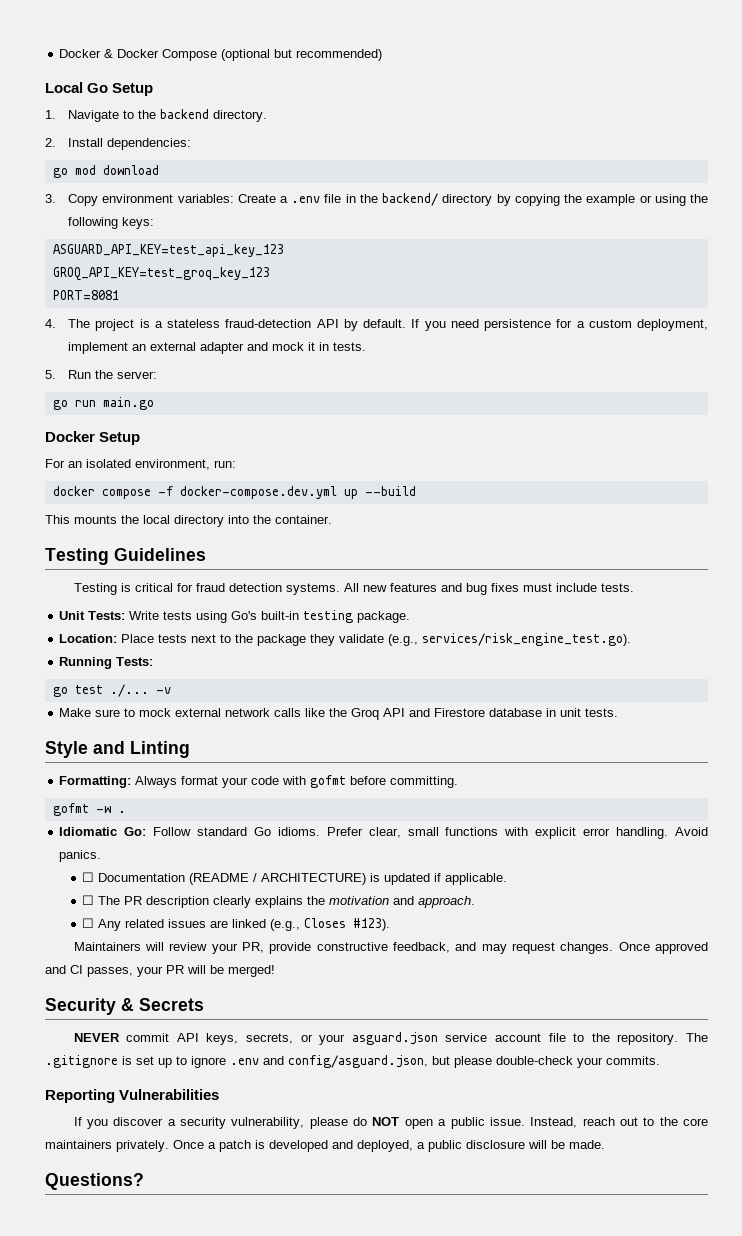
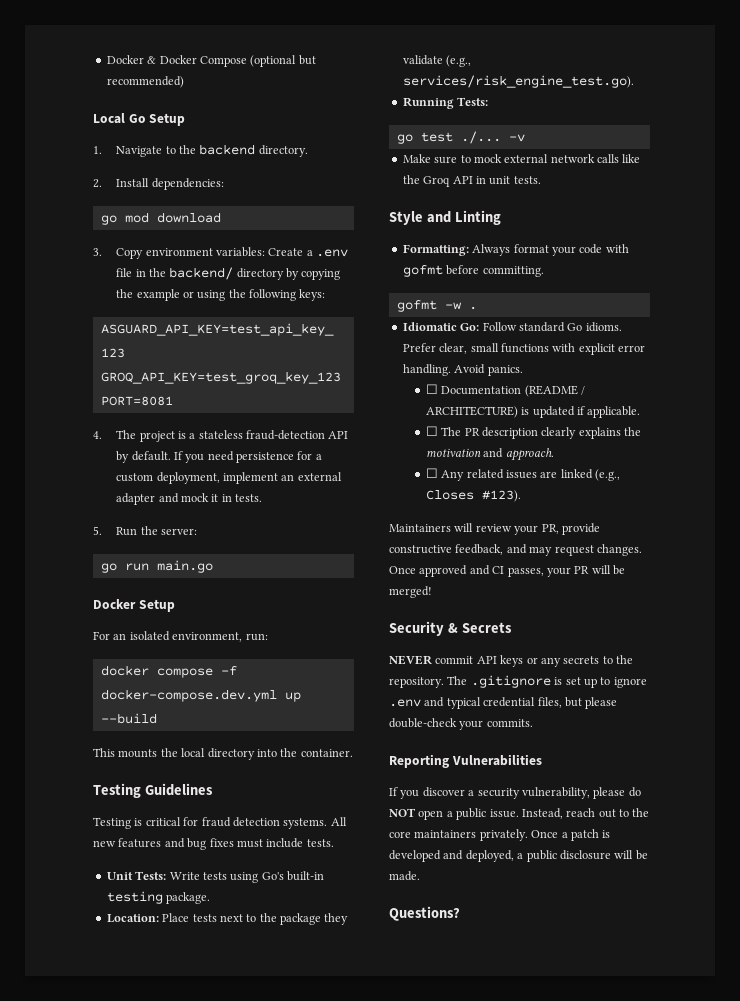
- Make sure to mock external network calls like the Groq API and Firestore database in unit tests.
+ Make sure to mock external network calls like the Groq API in unit tests.
- NEVER commit API keys, secrets, or your asguard.json service account file to the repository.
+ NEVER commit API keys or any secrets to the repository.
- The .gitignore is set up to ignore .env and config/asguard.json, but please double-check your commits.
+ The .gitignore is set up to ignore .env and typical credential files, but please double-check your commits.

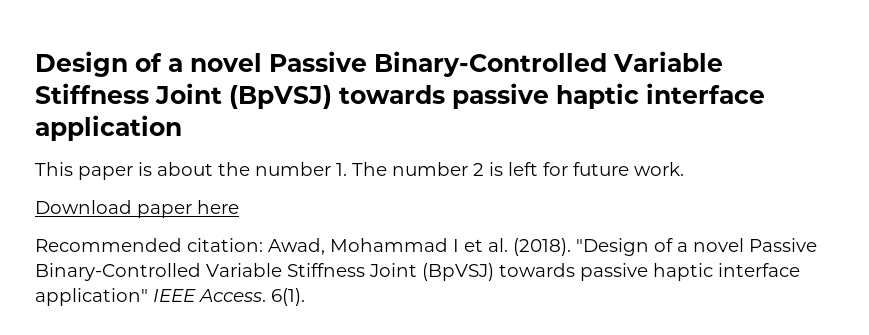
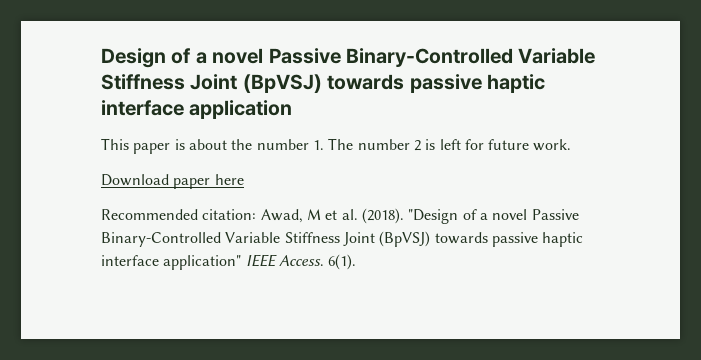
- Recommended citation: Awad, Mohammad I et al. (2018).
+ Recommended citation: Awad, M et al. (2018).

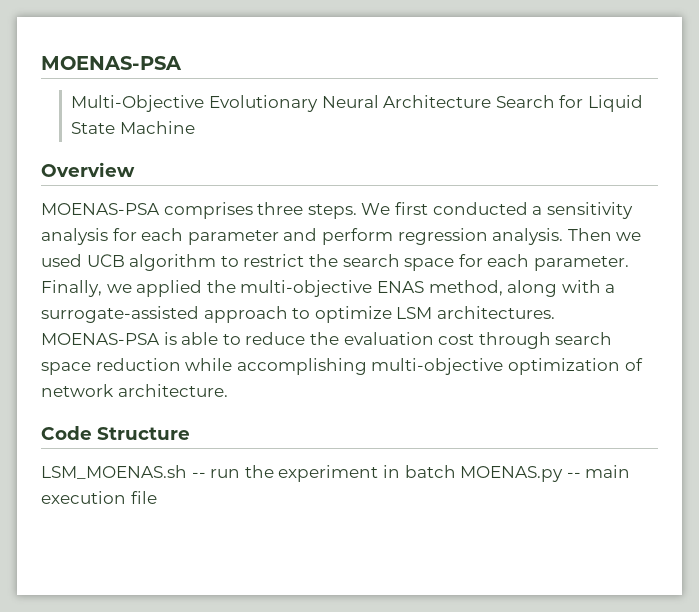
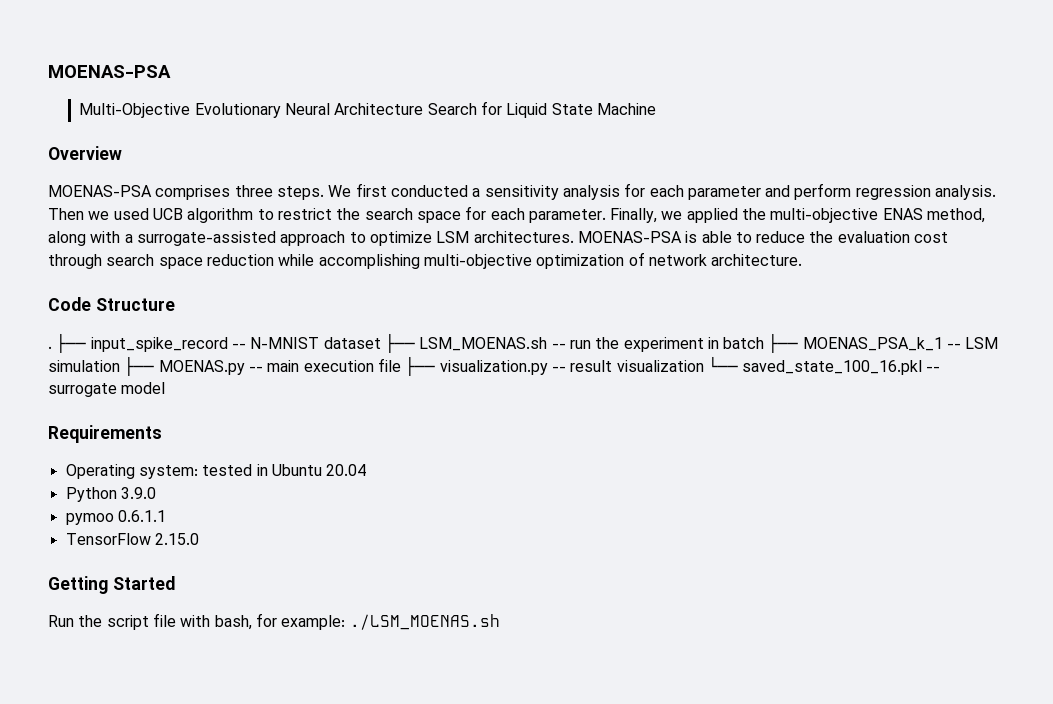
- LSM_MOENAS.sh -- run the experiment in batch MOENAS.py -- main execution file
+ . ├── input_spike_record -- N-MNIST dataset ├── LSM_MOENAS.sh -- run the experiment in batch ├── MOENAS_PSA_k_1 -- LSM simulation ├── MOENAS.py -- main execution file ├── visualization.py -- result visualization └── saved_state_100_16.pkl -- surrogate model
+ Requirements
+ Operating system: tested in Ubuntu 20.04
+ Python 3.9.0
+ pymoo 0.6.1.1
+ TensorFlow 2.15.0
+ Getting Started
+ Run the script file with bash, for example: ./LSM_MOENAS.sh

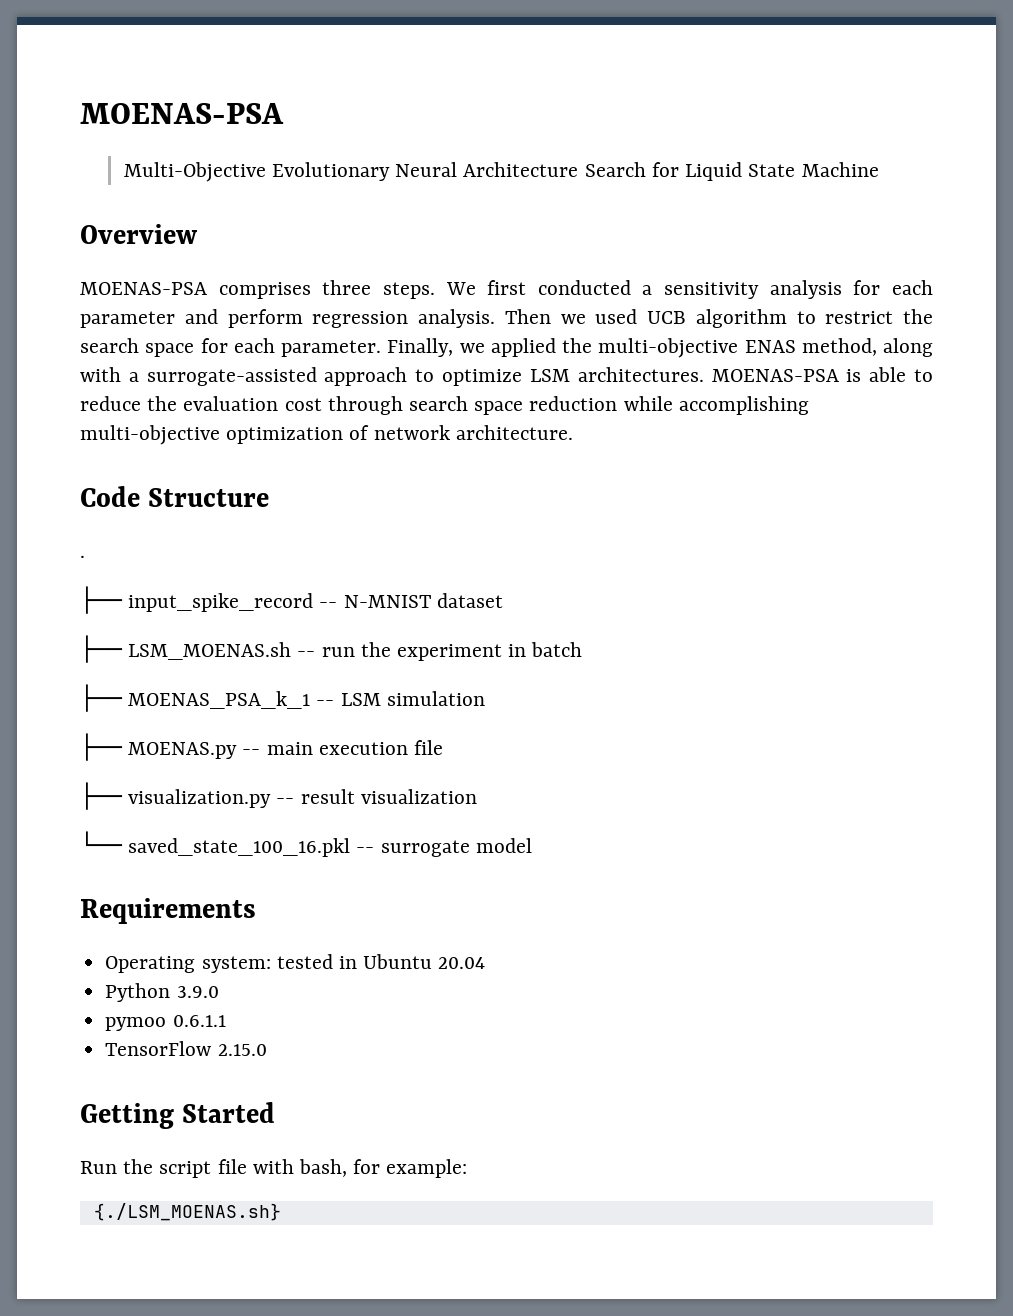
- . ├── input_spike_record -- N-MNIST dataset ├── LSM_MOENAS.sh -- run the experiment in batch ├── MOENAS_PSA_k_1 -- LSM simulation ├── MOENAS.py -- main execution file ├── visualization.py -- result visualization └── saved_state_100_16.pkl -- surrogate model
+ .
+ ├── input_spike_record -- N-MNIST dataset
+ ├── LSM_MOENAS.sh -- run the experiment in batch
+ ├── MOENAS_PSA_k_1 -- LSM simulation
+ ├── MOENAS.py -- main execution file
+ ├── visualization.py -- result visualization
+ └── saved_state_100_16.pkl -- surrogate model
- Run the script file with bash, for example: ./LSM_MOENAS.sh
+ Run the script file with bash, for example:
+ {./LSM_MOENAS.sh}

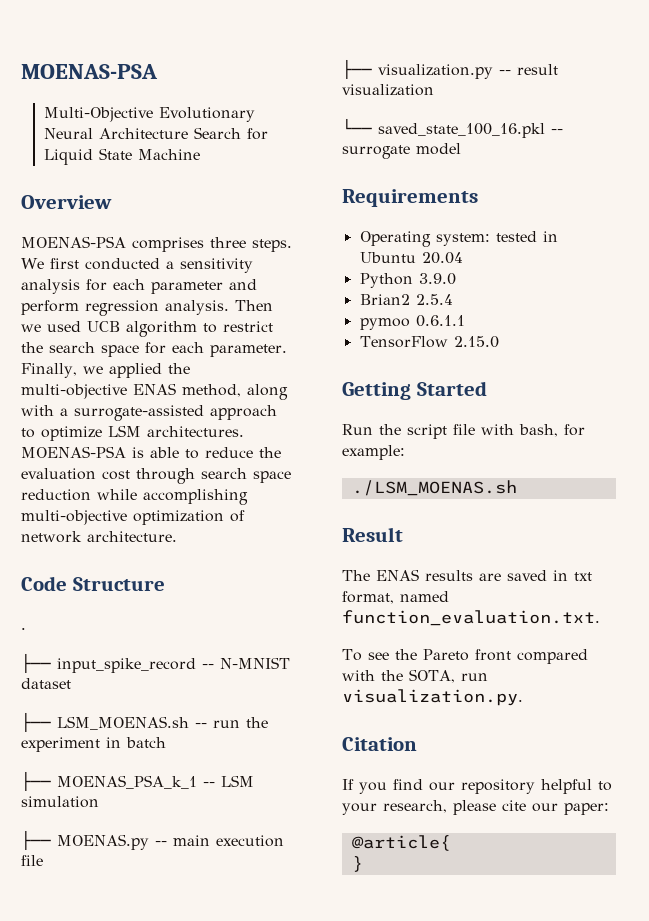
+ Brian2 2.5.4
- {./LSM_MOENAS.sh}
+ ./LSM_MOENAS.sh
+ Result
+ The ENAS results are saved in txt format, named function_evaluation.txt.
+ To see the Pareto front compared with the SOTA, run visualization.py.
+ Citation
+ If you find our repository helpful to your research, please cite our paper:
+ @article{
+ }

....

* Assignment
Please state how many lines of the data hold the string "script", with nothing else in your reply.

* Response box
3